In this study, we systematically characterized the values of LZ complexity when different types of noise affected the ECG recordings. Figure 3 shows that the different signal types have different LZ values. In general, the LZ complexity is stable, except for the clean ECG signal plus HF noise, which shows fluctuation. The LZ values for the typical signals indicate that the LZ complexity is not only closely associated with the periodicity or randomness of the signals, but is also significantly different between various types of noise. The LZ complexity is low when the signal has an obvious periodicity. The ROC curve analysis shows that the classification performance of the LZ complexity is good, especially for the HF-noise-corrupted ECG.
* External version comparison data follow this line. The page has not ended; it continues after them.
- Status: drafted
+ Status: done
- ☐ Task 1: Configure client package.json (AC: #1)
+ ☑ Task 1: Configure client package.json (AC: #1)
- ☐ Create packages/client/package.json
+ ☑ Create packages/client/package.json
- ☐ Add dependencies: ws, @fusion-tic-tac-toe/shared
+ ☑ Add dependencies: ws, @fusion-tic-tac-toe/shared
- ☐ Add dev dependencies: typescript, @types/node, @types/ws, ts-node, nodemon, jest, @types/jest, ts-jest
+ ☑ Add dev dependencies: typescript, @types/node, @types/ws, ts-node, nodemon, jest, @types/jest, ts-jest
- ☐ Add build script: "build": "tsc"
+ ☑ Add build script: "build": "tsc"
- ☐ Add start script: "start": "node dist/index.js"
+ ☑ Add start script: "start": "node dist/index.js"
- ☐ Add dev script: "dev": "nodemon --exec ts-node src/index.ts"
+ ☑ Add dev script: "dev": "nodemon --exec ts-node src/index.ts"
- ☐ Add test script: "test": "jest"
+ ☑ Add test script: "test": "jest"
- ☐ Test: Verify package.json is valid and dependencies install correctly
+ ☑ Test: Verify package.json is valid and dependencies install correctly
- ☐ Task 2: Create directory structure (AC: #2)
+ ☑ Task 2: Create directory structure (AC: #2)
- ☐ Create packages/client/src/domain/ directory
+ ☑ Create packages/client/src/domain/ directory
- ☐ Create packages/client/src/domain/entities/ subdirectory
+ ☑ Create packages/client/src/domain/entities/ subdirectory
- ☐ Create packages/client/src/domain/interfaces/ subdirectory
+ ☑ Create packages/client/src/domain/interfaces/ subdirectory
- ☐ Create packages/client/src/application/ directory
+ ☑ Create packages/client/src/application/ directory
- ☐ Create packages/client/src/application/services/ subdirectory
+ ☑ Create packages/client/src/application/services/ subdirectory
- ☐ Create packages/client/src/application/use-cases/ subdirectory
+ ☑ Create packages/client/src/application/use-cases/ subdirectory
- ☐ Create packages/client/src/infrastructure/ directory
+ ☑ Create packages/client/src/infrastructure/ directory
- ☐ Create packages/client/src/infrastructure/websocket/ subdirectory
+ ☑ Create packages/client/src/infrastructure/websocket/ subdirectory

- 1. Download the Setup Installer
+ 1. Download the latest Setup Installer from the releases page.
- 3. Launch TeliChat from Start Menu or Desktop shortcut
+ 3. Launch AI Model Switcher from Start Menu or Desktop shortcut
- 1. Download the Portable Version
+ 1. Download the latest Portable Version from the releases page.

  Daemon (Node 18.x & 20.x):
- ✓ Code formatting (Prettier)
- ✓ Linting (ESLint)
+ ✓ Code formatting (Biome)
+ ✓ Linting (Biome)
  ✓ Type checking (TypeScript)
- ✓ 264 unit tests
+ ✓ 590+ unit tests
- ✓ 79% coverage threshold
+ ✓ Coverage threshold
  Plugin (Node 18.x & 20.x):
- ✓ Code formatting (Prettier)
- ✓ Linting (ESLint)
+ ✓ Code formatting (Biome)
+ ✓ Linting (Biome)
This study showed that the LZ complexity can indicate the noise level contained in ECG signals. LZ complexity can thus be applied as a metric for assessing the quality of ECG signals corrupted by various types of noise. For ECG signals corrupted by LF noise, we recommend that the baseline should be removed before determining LZ complexity. This study also tested the performance of LZ complexity for real ECG signals. The change trends were consistent with the results for the artificial ECG.

5 Conclusion

Application of Lempel–Ziv (LZ) complexity for ECG quality assessment was investigated in this study and it concluded that LZ complexity is sensitive to noise level (especially for HF noise) and can thus be a valuable reference index for the assessment of ECG signal quality.